Elasticsearch multi-node cluster one node always fails with docker compose

O

3

9

I am attempting to setup a basic dev 3 node 7.7.0 ES cluster in docker compose following the official documentation here but cannot get all 3 nodes to operate at the same time. After running docker-compose up at least one of the containers exits either right away or shortly after like this:

Starting es01 ... done
Starting es03 ... done
Starting es02 ... done
Attaching to es03, es02, es01
es01 exited with code 137

If I try and bring it back up by running docker-compose start es01 (or whichever one happened to exit, it's random sometimes) it causes these errors that don't stop until I kill all containers:

es03    | {"type": "server", "timestamp": "2020-05-25T15:52:37,214Z", "level": "WARN", "component": "o.e.c.c.ClusterFormationFailureHelper", "cluster.name": "es-docker-cluster", "node.name": "es03", "message": "master not discovered or elected yet, an election requires 2 nodes with ids [9RNLWSMbTmetFFh3Tm1q0g, 3CbHK5iBQAqt7poPRsMmaw], have discovered [{es03}{3CbHK5iBQAqt7poPRsMmaw}{AGMLafOfRyyMVeEuFuaTOA}{172.25.0.2}{172.25.0.2:9300}{dilmrt}{ml.machine_memory=2085416960, xpack.installed=true, transform.node=true, ml.max_open_jobs=20}, {es02}{9RNLWSMbTmetFFh3Tm1q0g}{bnuXTgAqQyCz04G7Cva1sA}{172.25.0.4}{172.25.0.4:9300}{dilmrt}{ml.machine_memory=2085416960, ml.max_open_jobs=20, xpack.installed=true, transform.node=true}] which is a quorum; discovery will continue using [172.25.0.4:9300] from hosts providers and [{es03}{3CbHK5iBQAqt7poPRsMmaw}{AGMLafOfRyyMVeEuFuaTOA}{172.25.0.2}{172.25.0.2:9300}{dilmrt}{ml.machine_memory=2085416960, xpack.installed=true, transform.node=true, ml.max_open_jobs=20}] from last-known cluster state; node term 0, last-accepted version 0 in term 0" }
es02    | {"type": "server", "timestamp": "2020-05-25T15:52:37,936Z", "level": "WARN", "component": "o.e.d.SeedHostsResolver", "cluster.name": "es-docker-cluster", "node.name": "es02", "message": "failed to resolve host [es01]", "cluster.uuid": "e16AK3EnQ-28Xky2afhx4A", "node.id": "9RNLWSMbTmetFFh3Tm1q0g"
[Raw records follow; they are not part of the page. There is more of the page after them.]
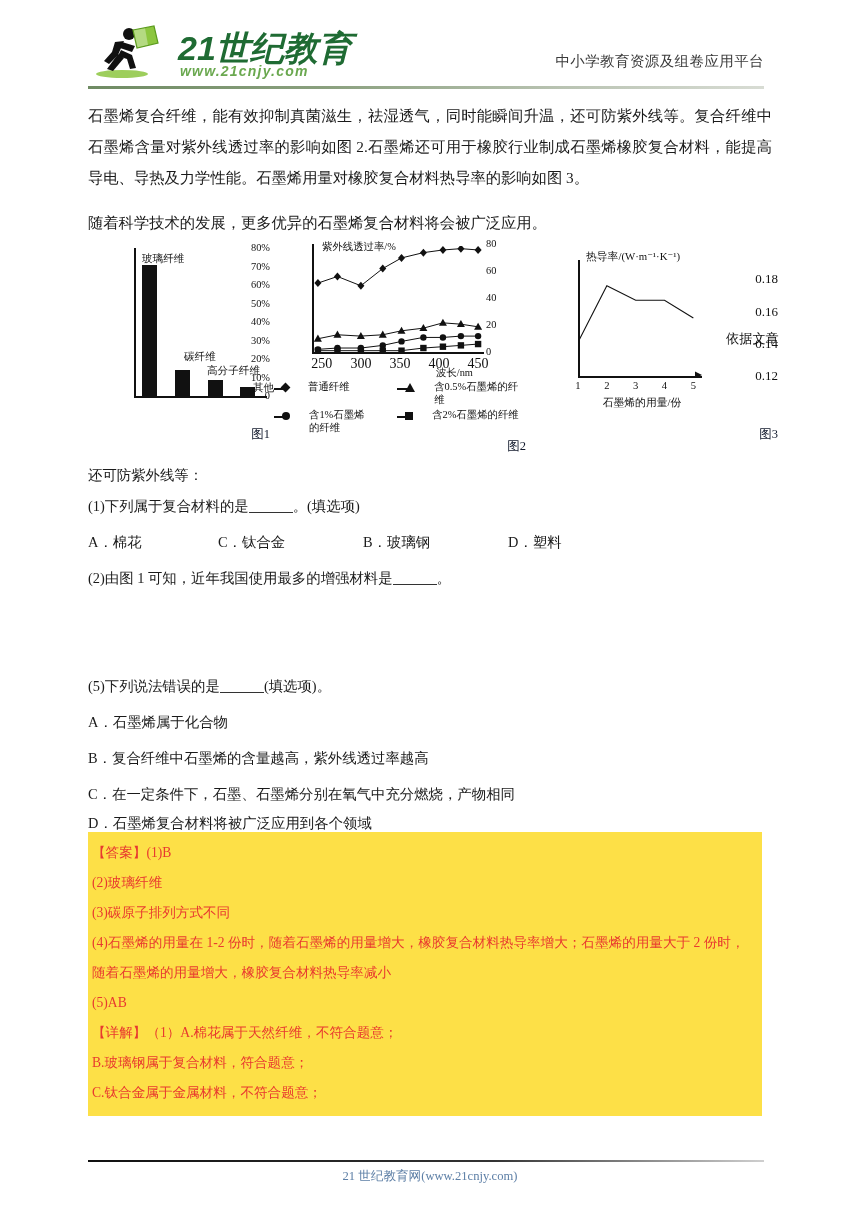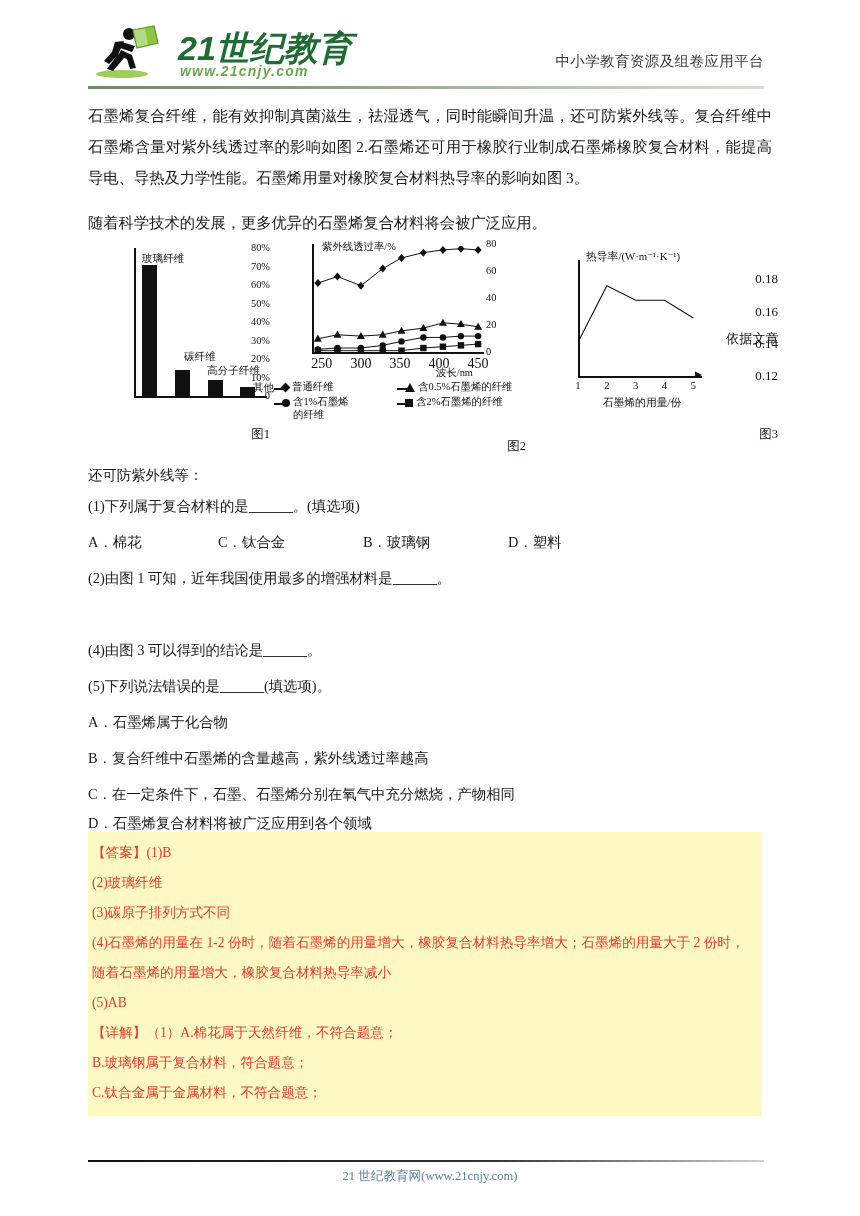"普通纤维" .f2-leg-item .lt { margin-left: none -> 16px }
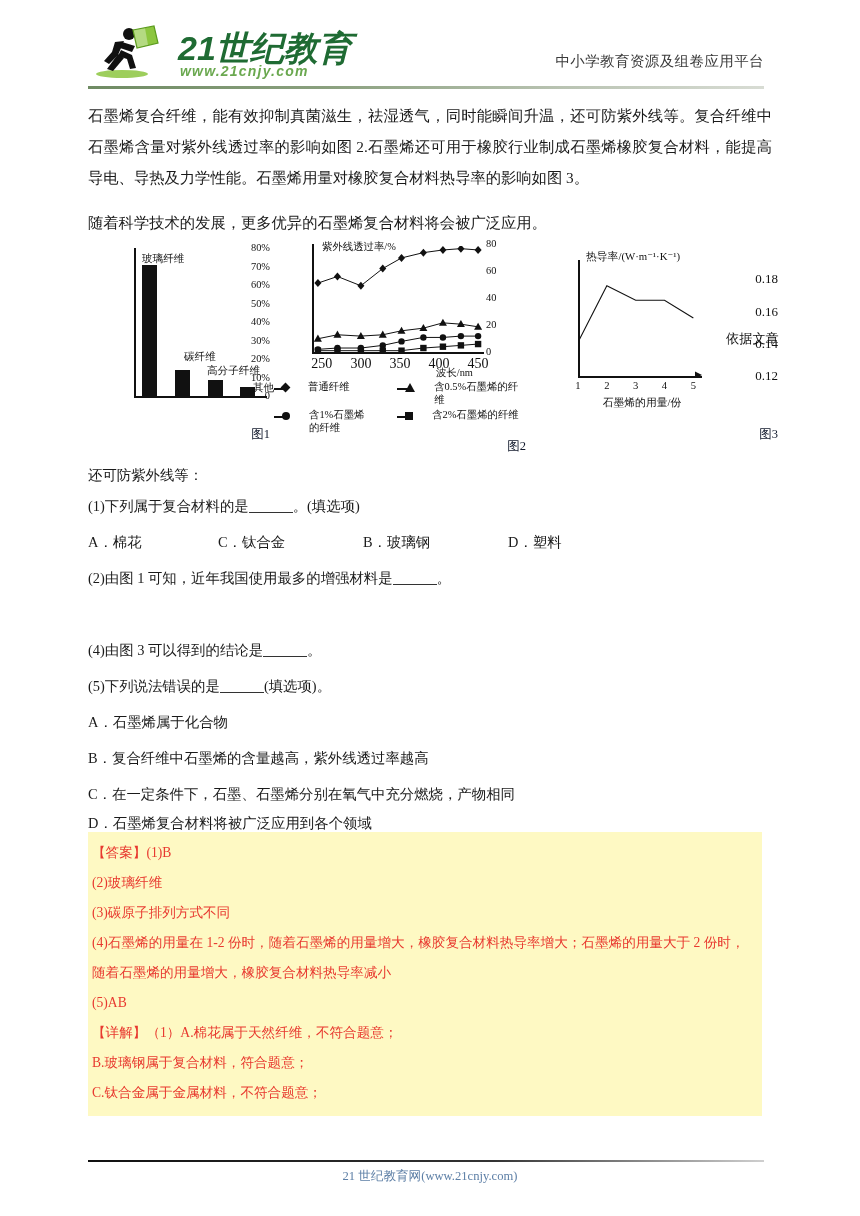"(4)由图 3 可以得到的结论是 。" div.qblock { html: <div> <span>(4)由图 3 可以得到的结论是</span><span></span><span>。</span> </div> -> none }
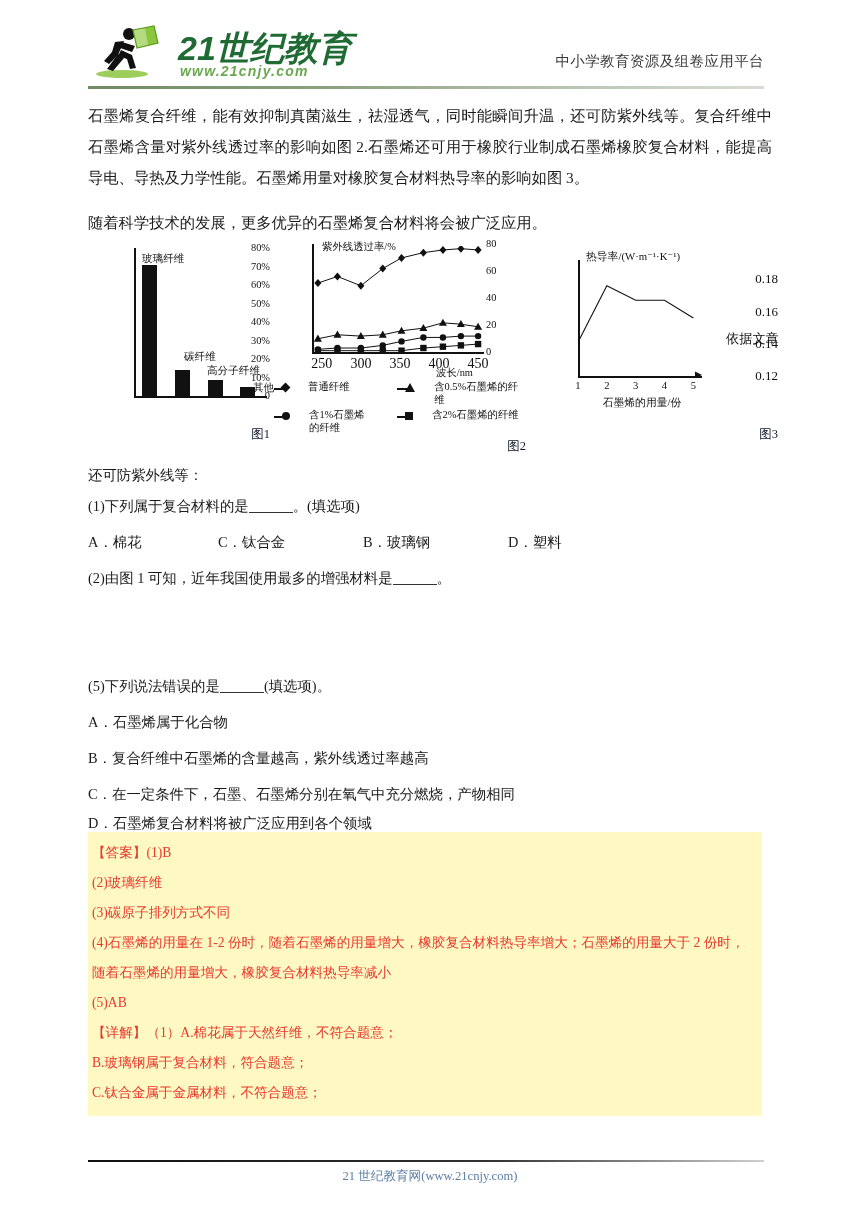"【答案】(1)B" .answers { background: #fef9c3 -> #fde047 }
If I don't attempt to bring back up the container that exited the other two will seemingly work fine, if I go to http://localhost:9200/_cluster/health I can see

{"cluster_name":"es-docker-cluster","status":"green","timed_out":false,"number_of_nodes":2,"number_of_data_nodes":2,"active_primary_shards":0,"active_shards":0,"relocating_shards":0,"initializing_shards":0,"unassigned_shards":0,"delayed_unassigned_shards":0,"number_of_pending_tasks":0,"number_of_in_flight_fetch":0,"task_max_waiting_in_queue_millis":0,"active_shards_percent_as_number":100.0}

I am using Docker Desktop version 2.2.0.5 for MacOS Catalina version 10.15.4 with Docker Compose version 1.25.4

This is my docker-compose.yml file for reference:

version: '2.2'
services:
  es01:
    image: docker.elastic.co/elasticsearch/elasticsearch:7.7.0
    container_name: es01
    environment:
      - node.name=es01
      - cluster.name=es-docker-cluster
      - discovery.seed_hosts=es02,es03
      - cluster.initial_master_nodes=es01,es02,es03
      - bootstrap.memory_lock=true
      - "ES_JAVA_OPTS=-Xms512m -Xmx512m"
    ulimits:
      memlock:
        soft: -1
        hard: -1
    volumes:
      - data01:/usr/share/elasticsearch/data
    ports:
      - 9200:9200
    networks:
      - elastic
  es02:
    image: docker.elastic.co/elasticsearch/elasticsearch:7.7.0
    container_name: es02
    environment:
      - node.name=es02
      - cluster.name=es-docker-cluster
      - discovery.seed_hosts=es01,es03
      - cluster.initial_master_nodes=es01,es02,es03
      - bootstrap.memory_lock=true
      - "ES_JAVA_OPTS=-Xms512m -Xmx512m"
    ulimits:
      memlock:
        soft: -1
        hard: -1
    volumes:
      - data02:/usr/share/elasticsearch/data
    networks:
      - elastic
  es03:
    image: docker.elastic.co/elasticsearch/elasticsearch:7.7.0
    container_name: es03
    environment:
      - node.name=es03
      - cluster.name=es-docker-cluster
      - discovery.seed_hosts=es01,es02
      - cluster.initial_master_nodes=es01,es02,es03
      - bootstrap.memory_lock=true
      - "ES_JAVA_OPTS=-Xms512m -Xmx512m"
    ulimits:
      memlock:
        soft: -1
        hard: -1
    volumes:
      - data03:/usr/share/elasticsearch/data
    networks:
      - elastic

volumes:
  data01:
    driver: local
    name: data01
  data02:
    driver: local
    name: data02
  data03:
    driver: local
    name: data03

networks:
  elastic:
    driver: bridge
    name: elastic

Osburn answered 25/5, 2020 at 16:46 Comment(0)

O

17

My docker desktop memory settings were at a 2gb, once I set it to above 4gb the issue stopped.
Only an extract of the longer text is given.